## Intro

In [1]:
import matplotlib.pyplot as plt
import pandas as pd
import shared_utils

# set_option to increase max rows displayed to 200, to see entire df in 1 go/
pd.set_option("display.max_rows", 200)

## Agreement Allocations - Read in Raw data

In [None]:
url = "gs://calitp-analytics-data/data-analyses/bus_procurement_cost/TIRCP Tracking Sheets 2_1-10-2024.xlsx"
sheet_name = "Agreement Allocations"

In [None]:
tircp = pd.read_excel(url, sheet_name)

## Agreement Allocations -Data Cleaning and QC

In [None]:
# reducing initialdf to first 11 columns.
tircp = tircp.iloc[:, :12]

In [None]:
# dictionary for column name update
new_col = [
    "award_year",
    "project_#",
    "grant_recipient",
    "implementing_agency",
    "ppno",
    "project_id",
    "ea",
    "components",
    "#_of_buses",
    "phase",
    "allocation_amount",
    "expended_amount",
]

In [None]:
tircp.columns = new_col
tircp.columns

In [None]:
tircp = tircp.drop("expended_amount", axis=1)

In [None]:
# fill NaN with zero?
# see if you can sum the bus column
tircp.agg({"#_of_buses": "sum"})
# nope this is correct

In [None]:
display(tircp.shape, list(tircp.columns), tircp.head())

In [None]:
tircp.grant_recipient.nunique()

In [None]:
# use strip to help combine names
tircp["grant_recipient"] = tircp["grant_recipient"].str.strip()
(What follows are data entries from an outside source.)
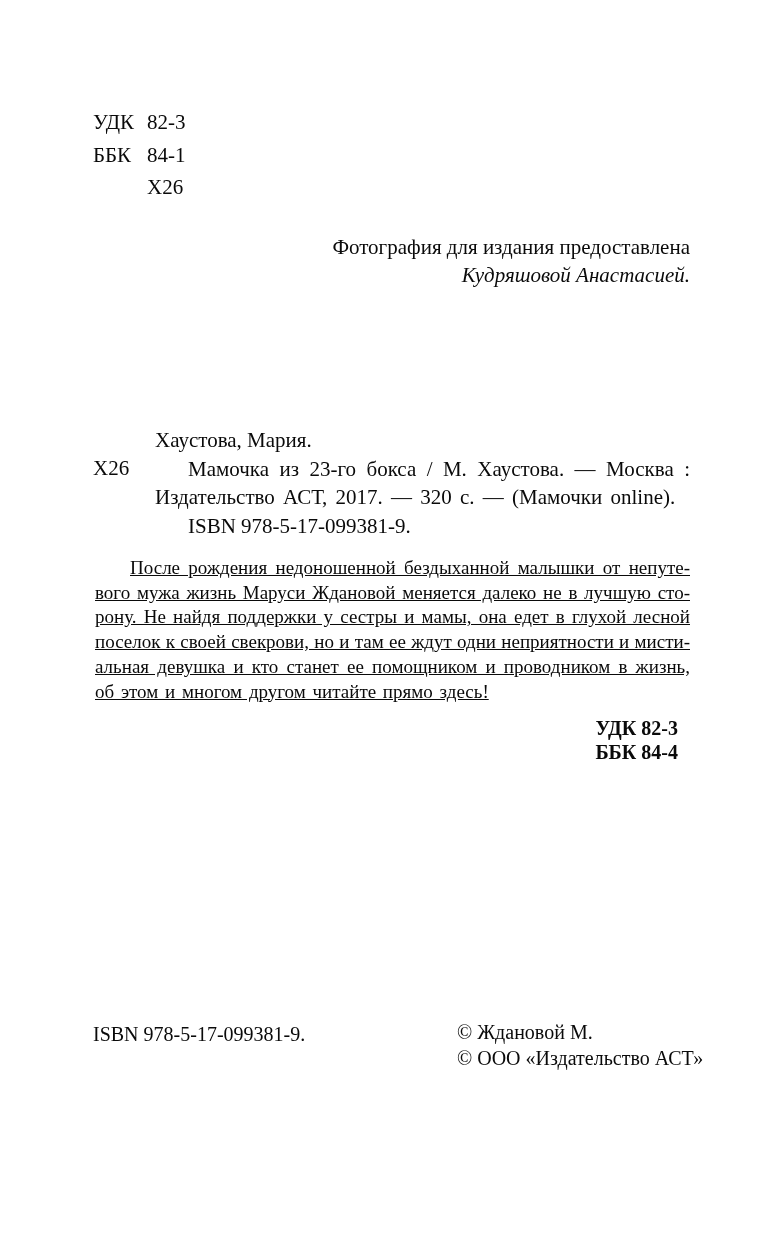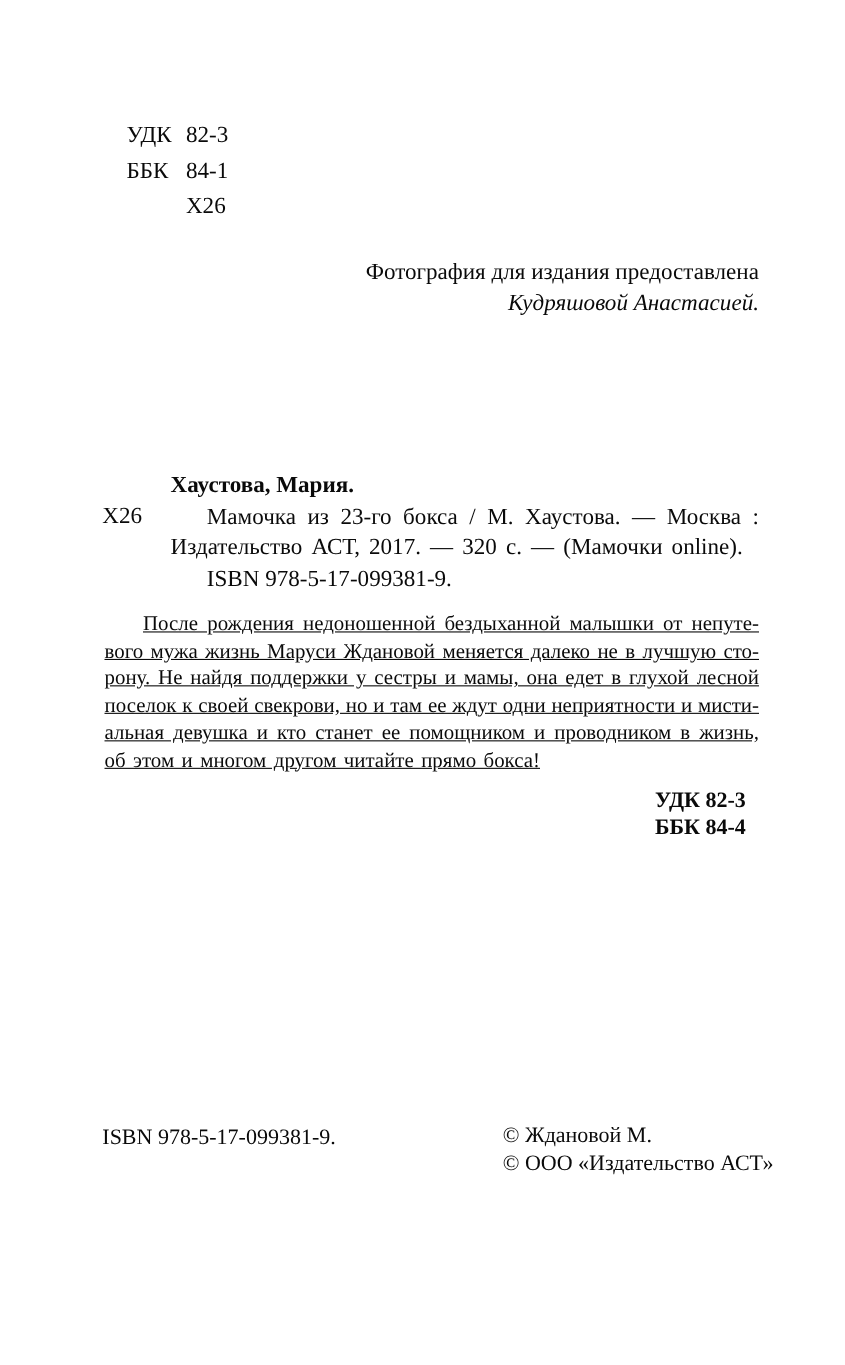"УДК" .class-top .lbl { margin-left: 22px -> none }
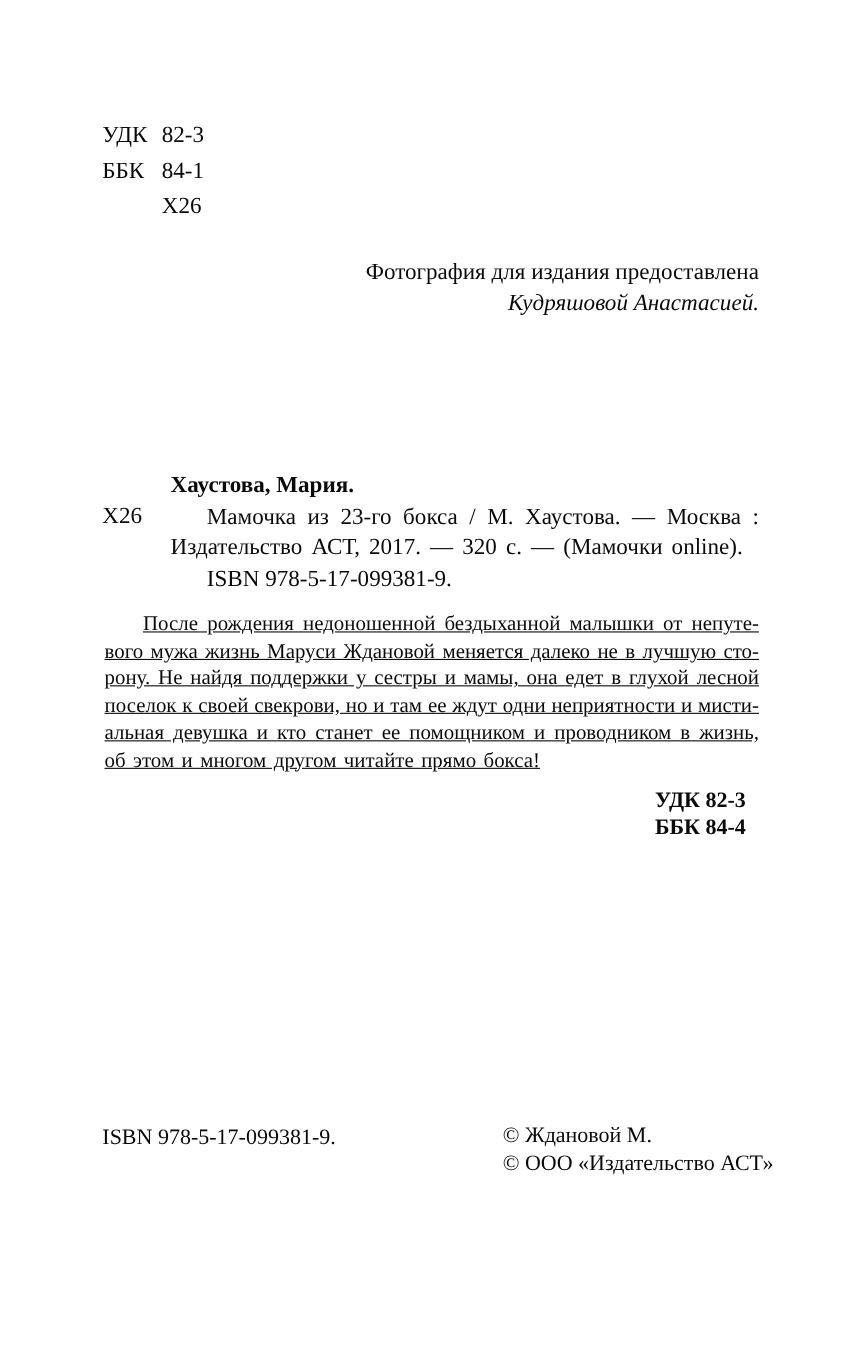"Хаустова, Мария." .record .author { font-weight: bold -> normal }
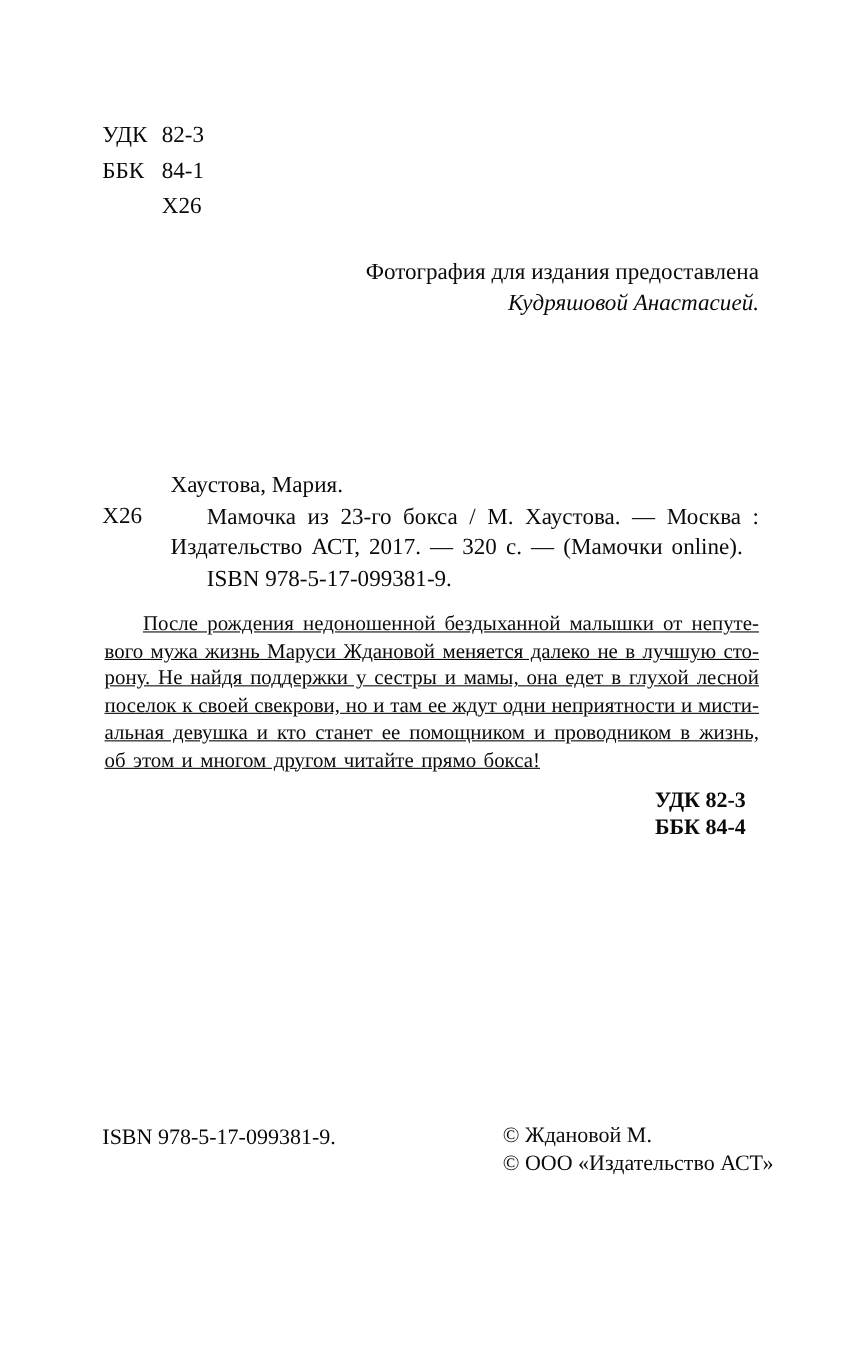"об этом и многом другом" div.al { text: бокса -> здесь }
tircp.grant_recipient.nunique()

In [None]:
# see list of unique names
# may be able to consolidate a few
tircp.grant_recipient.sort_values().unique()

In [None]:
new_dict = {
    "Antelope Valley Transit Authority": "Antelope Valley Transit Authority (AVTA)",
    "Bay Area Rapid Transit District": "Bay Area Rapid Transit (BART)",
    "Capitol Corridor Joint Powers Authority": "Capitol Corridor Joint Powers Authority (CCJPA)",
    "Los Angeles County Metropolitan Transportation (LA Metro)": "Los Angeles County Metropolitan Transportation Authority (LA Metro)",
    "Los Angeles County Metropolitan Transportation Authority": "Los Angeles County Metropolitan Transportation Authority (LA Metro)",
    "Sacramento Regional Transit (SacRT)": "Sacramento Regional Transit District (SacRT)",
    "Sacramento Regional Transit District": "Sacramento Regional Transit District (SacRT)",
    "San Diego Metropolitan Transit System (SDMTS)": "San Diego Metropolitan Transit System (MTS)",
    "San Francisco Bay Area Water Emergency Transportation Authority": "San Francisco Bay Area Water Emergency Transportation Authority (WETA)",
    "San Francisco Municipal Transportation Agency": "San Francisco Municipal Transportation Authority (SFMTA)",
    "Santa Barbara County Association of Governments\n(SBCAG)": "Santa Barbara County Association of Governments (SBCAG)",
    "Santa Clara Valley Transportation Authority": "Santa Clara Valley Transportation Authority (VTA)",
    "Transportation Agency for Monterey County": "Transportation Agency for Monterey County (TAMC)",
}

In [None]:
# replace the values in grant_recipient using dict
# df.replace({'bus_desc': new_dict}, inplace=True)
tircp = tircp.replace({"grant_recipient": new_dict})

In [None]:
#see that some rows were consolidated
display(tircp.grant_recipient.nunique())

## Agreement Allocations-Export Cleaned data

In [None]:
tircp.to_csv(
    "gs://calitp-analytics-data/data-analyses/bus_procurement_cost/tircp_allocations_clean.csv"
)

## Agreement Allocations-Read in Cleaned data from GCS

In [None]:
tircp = pd.read_csv(
    "gs://calitp-analytics-data/data-analyses/bus_procurement_cost/tircp_allocations_clean.csv"
)

In [None]:
display(tircp.shape, tircp.columns, tircp.head())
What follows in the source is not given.